• WHAT IS BEING ASKED:
Below are several records. Retype exactly those lines running from the one with "Marco Gonzales | K: 3.33 -> 4.63" through the one with "Jake Irvin | opponent_SO: 9.65 -> 9.90", end lines included, and no others.

• LISTED RECORDS:
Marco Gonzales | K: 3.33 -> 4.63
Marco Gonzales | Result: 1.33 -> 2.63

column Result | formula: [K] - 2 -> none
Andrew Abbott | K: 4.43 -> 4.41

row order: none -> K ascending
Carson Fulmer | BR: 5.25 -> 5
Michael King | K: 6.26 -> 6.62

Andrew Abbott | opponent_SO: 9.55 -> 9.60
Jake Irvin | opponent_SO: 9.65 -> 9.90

...

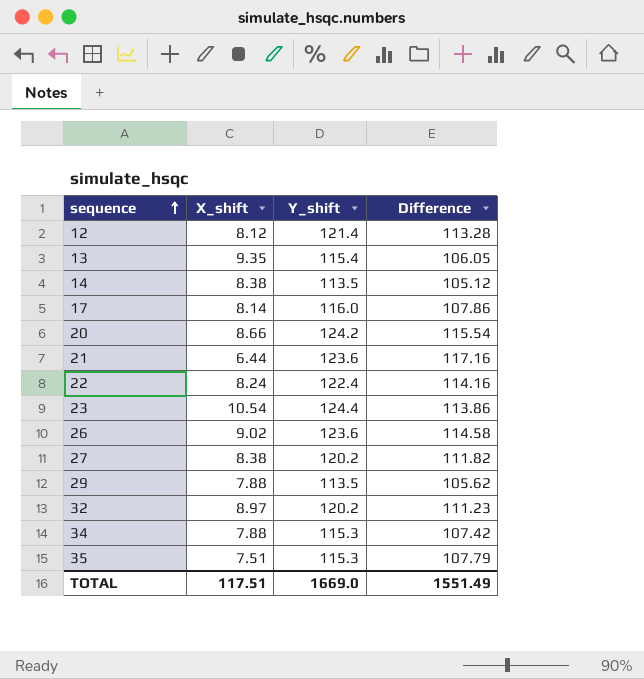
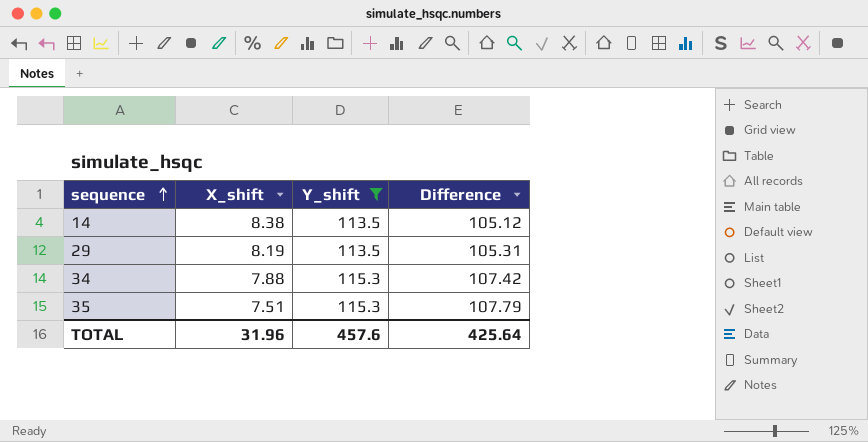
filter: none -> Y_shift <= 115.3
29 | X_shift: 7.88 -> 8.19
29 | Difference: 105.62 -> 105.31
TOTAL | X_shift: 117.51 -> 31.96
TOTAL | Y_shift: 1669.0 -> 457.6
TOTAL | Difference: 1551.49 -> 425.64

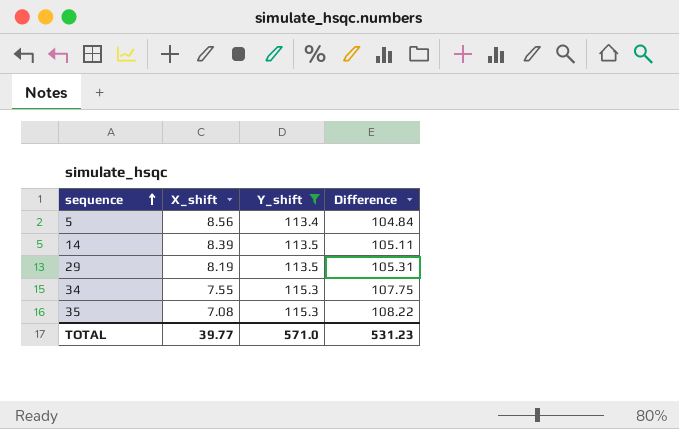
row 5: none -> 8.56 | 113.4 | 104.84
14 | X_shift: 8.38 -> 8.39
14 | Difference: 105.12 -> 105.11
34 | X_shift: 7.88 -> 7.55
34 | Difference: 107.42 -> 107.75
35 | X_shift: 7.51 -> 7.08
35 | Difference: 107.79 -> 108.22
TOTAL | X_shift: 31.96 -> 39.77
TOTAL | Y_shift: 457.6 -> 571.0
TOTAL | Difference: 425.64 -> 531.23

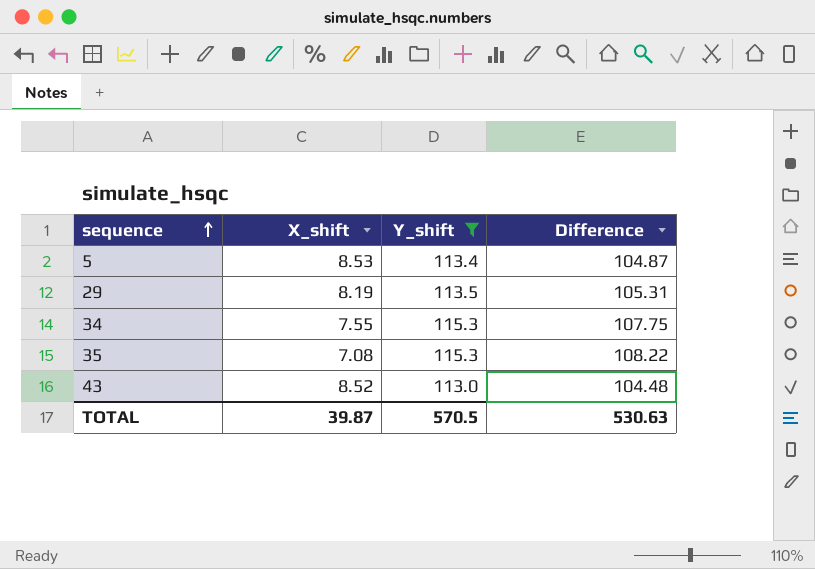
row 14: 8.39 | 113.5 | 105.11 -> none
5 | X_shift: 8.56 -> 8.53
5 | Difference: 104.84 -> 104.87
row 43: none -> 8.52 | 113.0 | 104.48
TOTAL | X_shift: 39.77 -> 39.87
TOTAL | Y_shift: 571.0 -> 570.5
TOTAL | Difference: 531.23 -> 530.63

• OUTPUT OF THE EXERCISE:
Marco Gonzales | K: 3.33 -> 4.63
Marco Gonzales | Result: 1.33 -> 2.63

column Result | formula: [K] - 2 -> none
Andrew Abbott | K: 4.43 -> 4.41

row order: none -> K ascending
Carson Fulmer | BR: 5.25 -> 5
Michael King | K: 6.26 -> 6.62

Andrew Abbott | opponent_SO: 9.55 -> 9.60
Jake Irvin | opponent_SO: 9.65 -> 9.90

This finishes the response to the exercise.